The short answer

The expression, $p(a|b)$, read as the probability of “$a$ given $b$”, or as the conditional probability of event $a$ with respect to event $b$, cannot generally provide the probability of “$a$ given $b$” using the same probability function that assigns probabilities to $a$ and $b$. This is because such an event does not exist in the same space as $a$ and $b$. In fact, $p(a|b)$ is just a notation expressing the ratio of two probabilities. Therefore, our brain, which toggles back-and-forth between natural languages and mathematics and needs an $x$ to compute or interpret “the probability of $x$,” likely struggles to interpret $p(a|b)$, making it appear more abstract.

An Explanation

This seems to be what happened to Erdős (one of the most outstanding mathematicians of the 20th century) when he tried to solve the Monty Hall Problem, which has a straightforward solution using Bayes Theorem1. He did not believe the analytic solution for years until a computer demonstrated the correct answer.

The point I want to clarify is the meaning of “the event of ‘$a$ given $b$’”: Loosely speaking, it’s akin to the case of the imaginary complex number $i$, which does not exist on the real line. Nonetheless, even in the 16th century, mathematicians were using the notation $\sqrt{-1}$ for practical computations to solve real-number equations.

Let’s delve into the details. When we talk about a probability, we mean a pair $(A,p)$, where $A$ (the set of events) is a set of subsets of some other set $X$, and $p$ (the probability distribution) is a function $p: A \to [0,1]$. For example, let $X={1,2,3}$, and $A$ be the set of all subsets of $X$, i.e., $A={\emptyset, X, {1}, {2}, {3}, {1,2}, {2,3}, {1,3}}$. We can define $p$ as follows:

$$p(a)=\frac{|a|}{3},$$

where $|a|$ is the number of elements in the subset $a \in A$. To create a functional environment, that is, for a general $A$, we require that $A$ be at least a boolean algebra. This means that $\emptyset, X \in A$ and for any $a, b$ in $A$, $a \cap b$, $a \cup b$, and $X \setminus a$ are in $A$. In our terms, if $a$ and $b$ are events, we have the events ($a$ and $b$), ($a$ or $b$), and (not $a$), all residing again in $A$. We can further combine the operators and, or, not to construct the event $(a \Rightarrow b)$, called “$a$ implies $b$”, defined as $\big((\text{\textbf{not}}\ a)$ or $b\big)$, again in $A$. We expect $p$ to respect the boolean algebra structure of $A$, i.e., to satisfy

$$p(a \cup b) = p(a) + p(b)$$

whenever $a \cap b = \emptyset$; in addition to the rules $p(\emptyset) = 0$ and $p(X) = 1$. The pair $(A,p)$ is called a probability space. One can easily verify that the above example satisfies all these requirements.

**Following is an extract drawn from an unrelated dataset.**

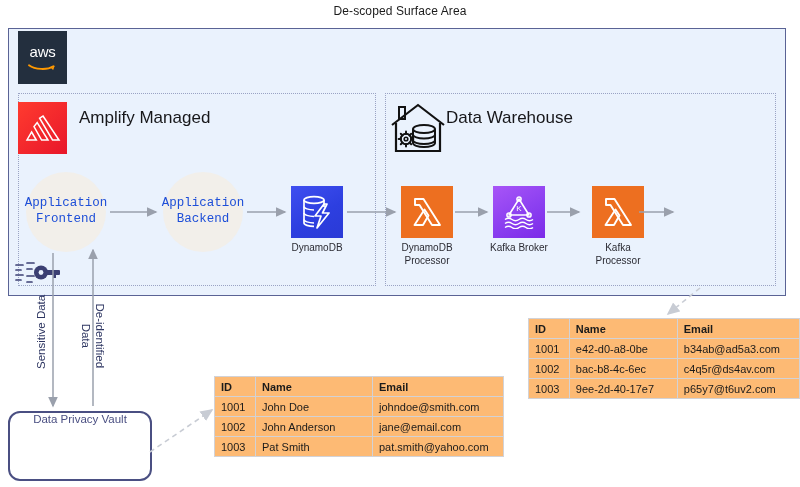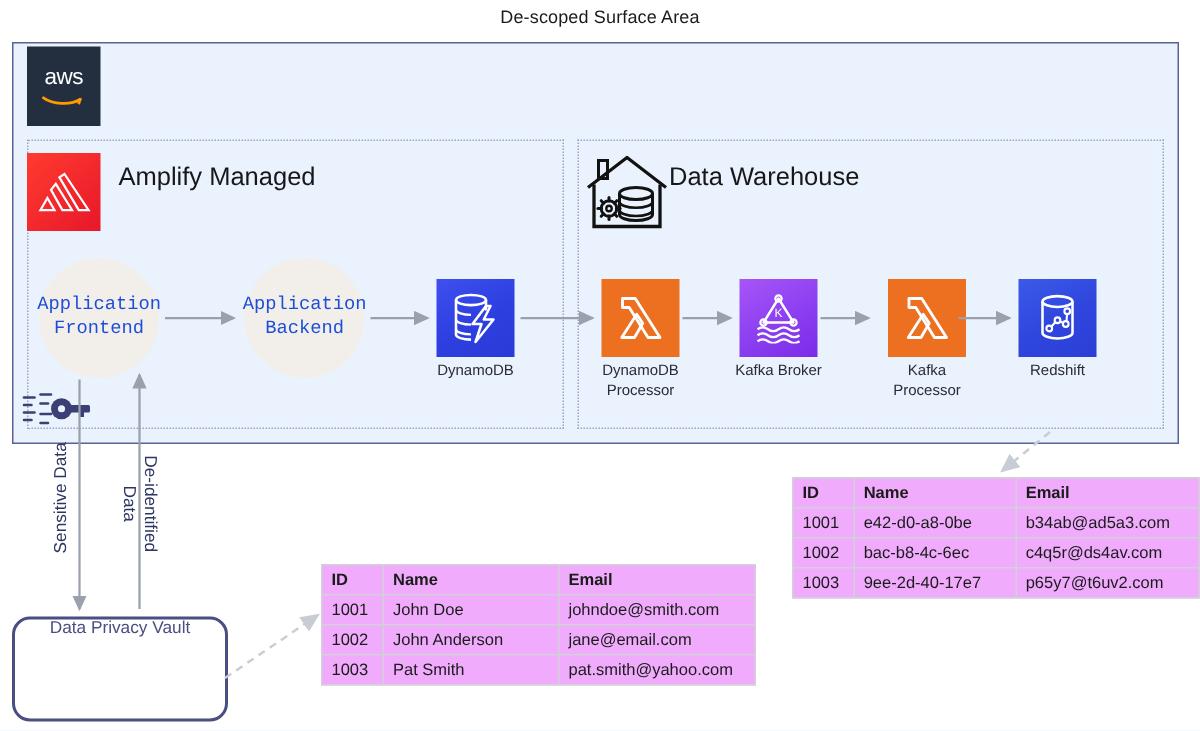"Redshift" div.svc { html: <div> <div> <svg> <ellipse></ellipse> <path></path> <circle></circle> <circle></circle> <circle></circle> <circle></circle> <path></path> </svg> </div> <div>Redshift</div> </div> -> none }
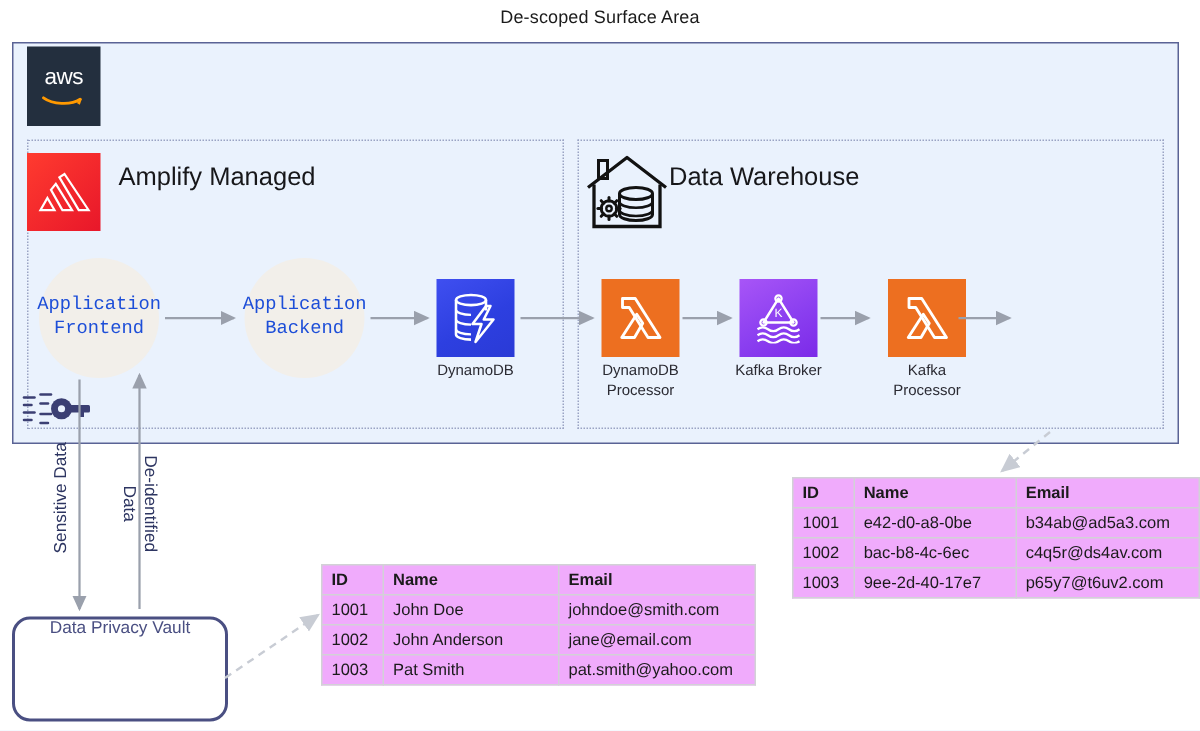"ID" table.dtable { background: #f0abfc -> #fdba74 }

The conditional probability of $a$ given $b$, denoted $p(a|b)$, is then defined as the number

$$p(a \cap b) / p(b).$$

Now, suppose we seek an operation, like the ones we have previously considered (or, $\Rightarrow$, and, not), which assigns to every pair $(a, b)$ of events, an event $c_{a, b} \in A$ such that

$$p(a|b) = p(c_{a, b}).$$

Consider the above example. Take $a = {1,2}$ and $b = {2,3}$. Then

$$ \begin{aligned} p(a|b) &= p(a \cap b) / p(b), \ p(a \cap b) &= p({2}) = 1/3, \ p(b) &= 2/3, \ p(a|b) &= 1/2. \end{aligned} $$

If such an operator existed, then we would have an event $c_{a, b} \in A$ with $p(c_{a, b}) = 1/2$. One can easily verify that no event in $A$ has a probability of 1/2. Therefore, the required operator does not exist (as a function $A \times A \to A$)2.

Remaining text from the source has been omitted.